- O governo britânico vai investir £2 bilhões no NHS para transformar os serviços de câncer na Inglaterra, com diagnósticos mais rápidos, tratamento mais ágil e mais apoio aos pacientes.
- A meta é que, até 2035, 75% dos pacientes estejam livres da doença ou vivam bem, o que equivaleria a cerca de 320 mil vidas a mais salvas ao longo de dez anos.
- Atualmente, alguém é diagnosticado com câncer a cada 75 segundos no Reino Unido.
- O plano prevê 9,5 milhões de testes adicionais até 2029, mais scanners, tecnologia digital e testes automatizados; centros de diagnóstico comunitários devem funcionar 12 horas por dia, sete dias por semana.
- A documentação também projeta aumento de procedimentos assistidos por robô de 70 mil para 500 mil até 2035, além de uso de testes genômicos para orientar o tratamento.
O governo britânico anunciou um plano para elevar a sobrevivência de pacientes com câncer na Inglaterra, com investimento de 2 bilhões de libras no NHS. O objetivo é transformar os serviços oncológicos, acelerar diagnósticos e ampliar o suporte aos pacientes, em meio a dados que apontam um diagnóstico a cada 75 segundos no Reino Unido.
Segundo o Departamento de Saúde e Cuidados Sociais (DHSC), a iniciativa prevê cumprir todas as metas de tempo de espera até 2029 e estabelecer, a partir de 2035, que 75% dos pacientes estejam livres da doença ou vivam bem com ela cinco anos após o diagnóstico. Atualmente, a sobrevida em cinco anos fica em torno de 60%.
O plano detalha ainda medidas para ampliar testes, ampliar o uso de tecnologia e ampliar a capacidade de diagnóstico rápido. Serão investidos 2,3 bilhões de libras para realizar 9,5 milhões de exames adicionais até 2029, com mais scanners, tecnologia digital e testes automatizados.
Investimento e metas
A proposta prevê que alguns centros de diagnóstico comunitário funcionarão 12 horas por dia, sete dias por semana. A quantidade de procedimentos robóticos deverá crescer de 70 mil para até 500 mil até 2035, reduzindo complicações e liberando leitos. A estratégia também prevê testes genômicos para todos os pacientes elegíveis, visando indicar o tratamento mais adequado.

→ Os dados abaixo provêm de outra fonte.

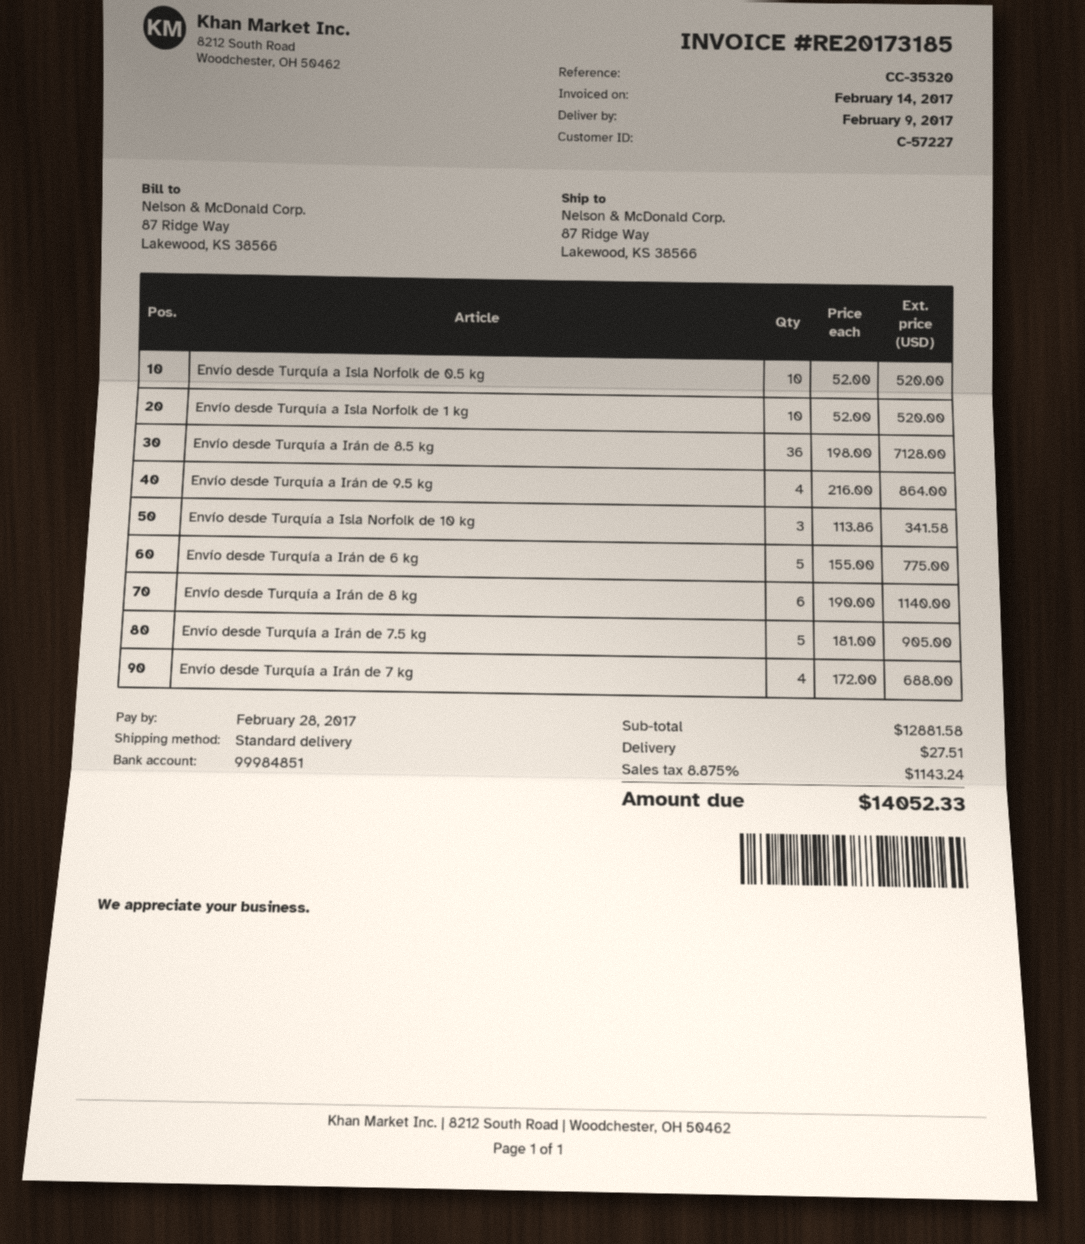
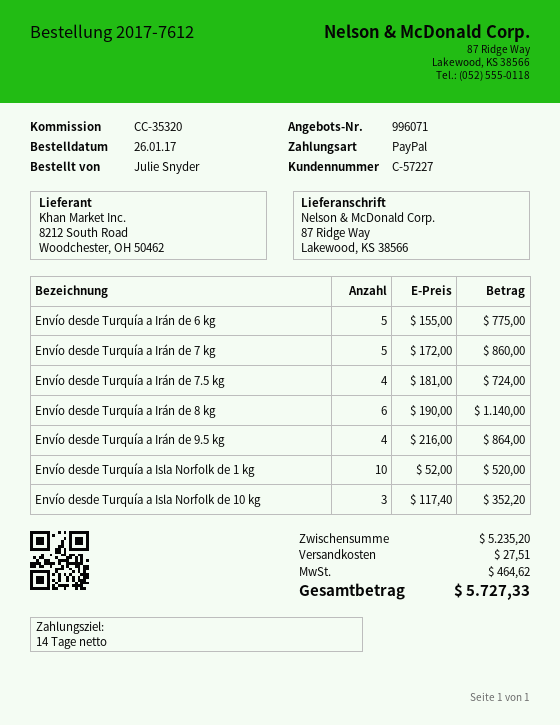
Envío desde Turquía a Isla Norfolk de 0.5 kg: 10 x 52.00 = 520.00 -> none
Envío desde Turquía a Irán de 8.5 kg: 36 x 198.00 = 7128.00 -> none
Envío desde Turquía a Isla Norfolk de 10 kg: 3 x 113.86 = 341.58 -> 3 x 117.40 = 352.20
Envío desde Turquía a Irán de 7.5 kg: 5 x 181.00 = 905.00 -> 4 x 181.00 = 724.00
Envío desde Turquía a Irán de 7 kg: 4 x 172.00 = 688.00 -> 5 x 172.00 = 860.00
subtotal: 12881.58 -> 5235.20
tax: 1143.24 -> 464.62
total: 14052.33 -> 5727.33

Especialistas ouvidos pela imprensa destacam que a meta de alcançar 75% de sobrevivência em cinco anos até 2035 é ambiciosa e requer implementação sólida de várias frentes. A crítica aponta a necessidade de acelerar o fluxo de diagnóstico, melhoria na partilha de exames de imagem e de patologia, além de uma coordenação eficaz entre serviços.
Reações e próximos passos
Representantes de organizações de câncer elogiaram a ambição do plano, destacando a necessidade de mudanças estruturais na NHS. Questionamentos surgem quanto à viabilidade de cumprir todas as três metas de tempo de espera até 2029 sem alterações significativas no sistema. O governo afirma que o pacote facilitará diagnósticos mais rápidos e tratamentos mais tempestivos, com impacto na qualidade de vida dos pacientes.
Profissionais da área ressaltam que a melhoria depende da implantação de tecnologias modernas e da integração entre centros de diagnóstico. Especialistas enfatizam que resultados dependerão da capacidade de reduzir gargalos existentes e de expandir a rede de atendimento sem comprometer outras áreas da assistência médica.